The nation’s laundry industry is largely coin operated, but that may change soon thanks to a new app. The app, pioneered at a Carrollwood neighborhood laundromat in Tampa, enables laundries to ditch the quarters and rely exclusively on digital payments.
“Tampa is our first laundromat conversion,” says Washlava Founder and CEO Todd Belveal. “We do not take coins. We do not take a credit card swipe. You cannot access the store unless you download the app.”
Belveal converted the family’s Carrollwood laundry, Washlava Carrollwood, to the app this month, making it the first entirely app-enabled laundromat. It previously beta-tested the app on dorm machines at the Gainesville-based University of Florida, with students preferring the Washlava app 12 to 1 over quarters and 7 to 1 over credit cards.
It is now looking to expand into 20 markets, cities like Austin, Washington D.C., New York City, Dallas, Denver, San Francisco and Chicago. “We’re looking for urban, dense communities where there’s a heavy rental population,” he says.
Younger people also are more likely to rent and rely upon the app, which finds Washlava locations, checks for machine availability, reserves washers, accepts payment and notifies users when the laundry is done.
Belveal entered the laundry business as part of a family venture more than three years ago, when they bought a laundromat at 11819 N. Armenia Ave. for $60,000. He quickly learned laundries weren’t that easy to run.

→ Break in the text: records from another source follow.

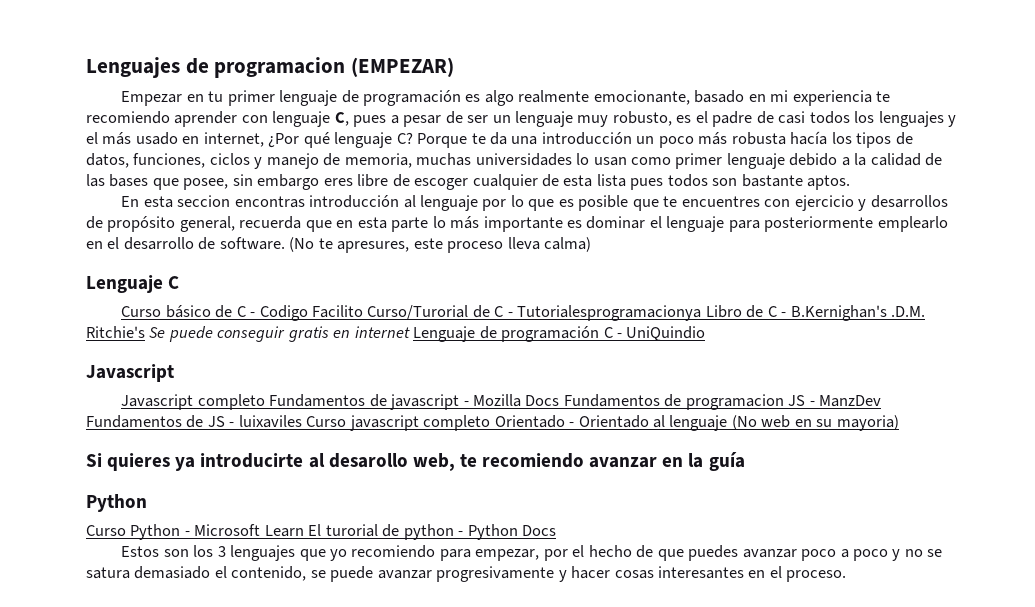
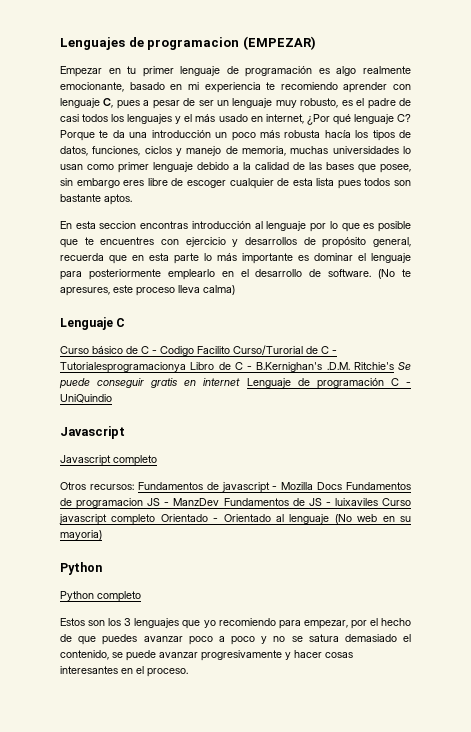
- Javascript completo Fundamentos de javascript - Mozilla Docs Fundamentos de programacion JS - ManzDev Fundamentos de JS - luixaviles Curso javascript completo Orientado - Orientado al lenguaje (No web en su mayoria)
- Si quieres ya introducirte al desarollo web, te recomiendo avanzar en la guía
+ Javascript completo
+ Otros recursos: Fundamentos de javascript - Mozilla Docs Fundamentos de programacion JS - ManzDev Fundamentos de JS - luixaviles Curso javascript completo Orientado - Orientado al lenguaje (No web en su mayoria)
  Python
- Curso Python - Microsoft Learn El turorial de python - Python Docs
+ Python completo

There were buckets and buckets of quarters to weigh.
He didn’t set out to make an app though, until after a burglar pried their coin machine off the wall. He decided there had to be a better way to run the business. “There has to be an app,” he thought.

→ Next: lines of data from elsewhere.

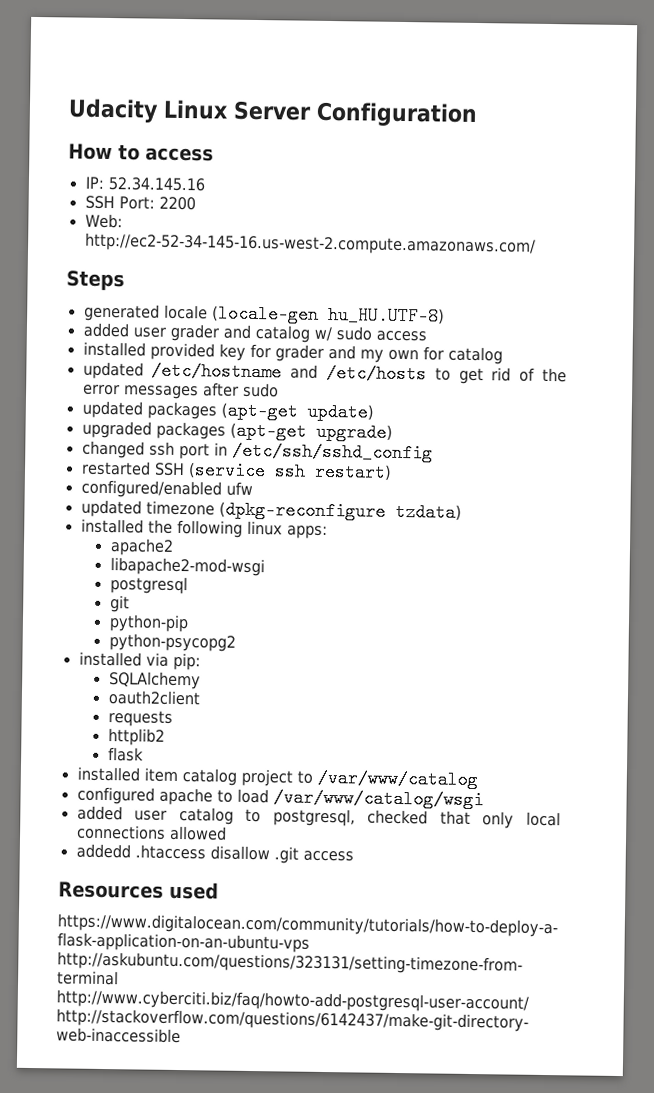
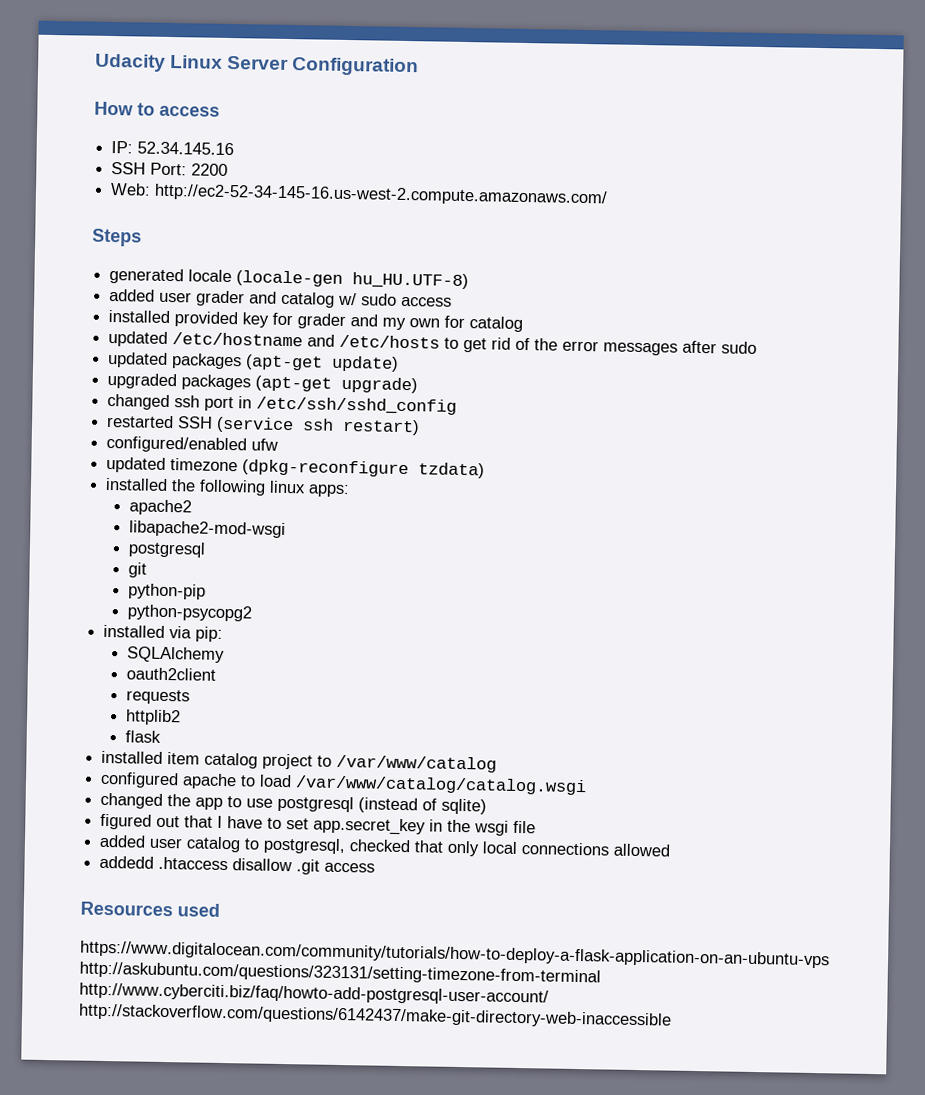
- configured apache to load /var/www/catalog/wsgi
+ configured apache to load /var/www/catalog/catalog.wsgi
+ changed the app to use postgresql (instead of sqlite)
+ figured out that I have to set app.secret_key in the wsgi file

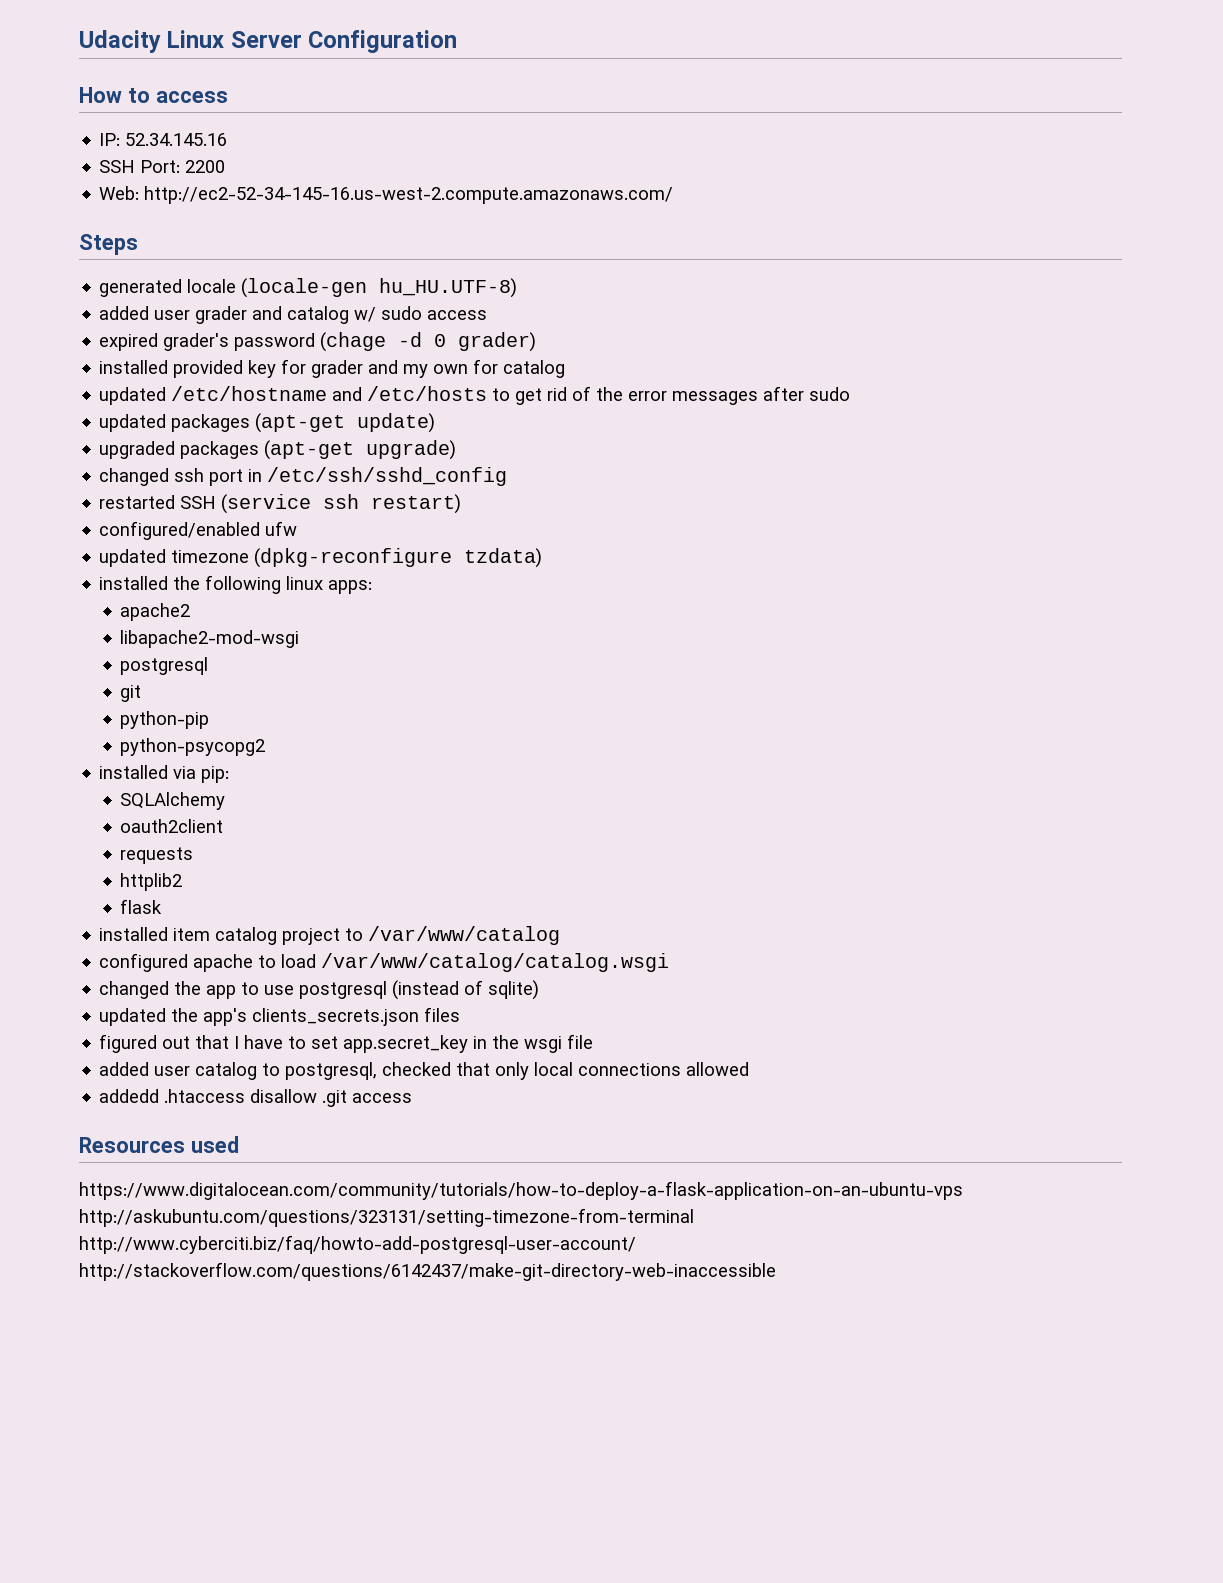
+ expired grader's password (chage -d 0 grader)
+ updated the app's clients_secrets.json files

Except he couldn’t find one. “I really expected to find something like Parkmobile that took a coin-based business and turned it into something digital,” he says.
Instead, he found an industry “completely untouched by modern technology,” he says.
Fortunately, Belveal was no stranger to how apps could automate a business. He’d already started Silvercar, a car rental company where customers book with a smartphone, which he later sold to Audi.
So he founded Washlava, naming it lava both for the Spanish word lava, which means wash, and the English word lava associated with heat from volcanoes.
Converting to the Washlava platform involves installing hardware into the machines for $149 each. “We simply drop our technology into their fleet of equipment, and brand it or not,” Belveal says.
Washlava keeps a percentage of gross receipts on each cycle completed. “We get paid when they get paid,” he says.
With the Carrollwood conversion behind them, the Washlava staff of 12 is making plans to convert its second and possibly third laundromat in early fall.
“After here, New York is likely second,” he says.
Plans call for hiring another 10 to 20 in the fall as the business expands into new territory, with those positions being split between Tampa and the new location. A lot of support will be provided remotely. “They don’t need to be there. They’ll be here,” he says.
Founded in 2015, Washlava has already raised some $4 million in two rounds of funding. “Our intent is to create a network of convenient locations,” he says.
Users must have a smartphone and a credit card or debit card, or alternatively a pre-paid card. “Ultimately, we’ll probably expand the number of options, but we’ll never move towards cash,” he says.
It may be a welcome change for laundromat customers who spend on average 200 quarters every month to wash and dry clothes. “There are several million vended machines that live in dorms, hotels and military bases. They’re hidden from public view, but there’s a lot of them,” he says.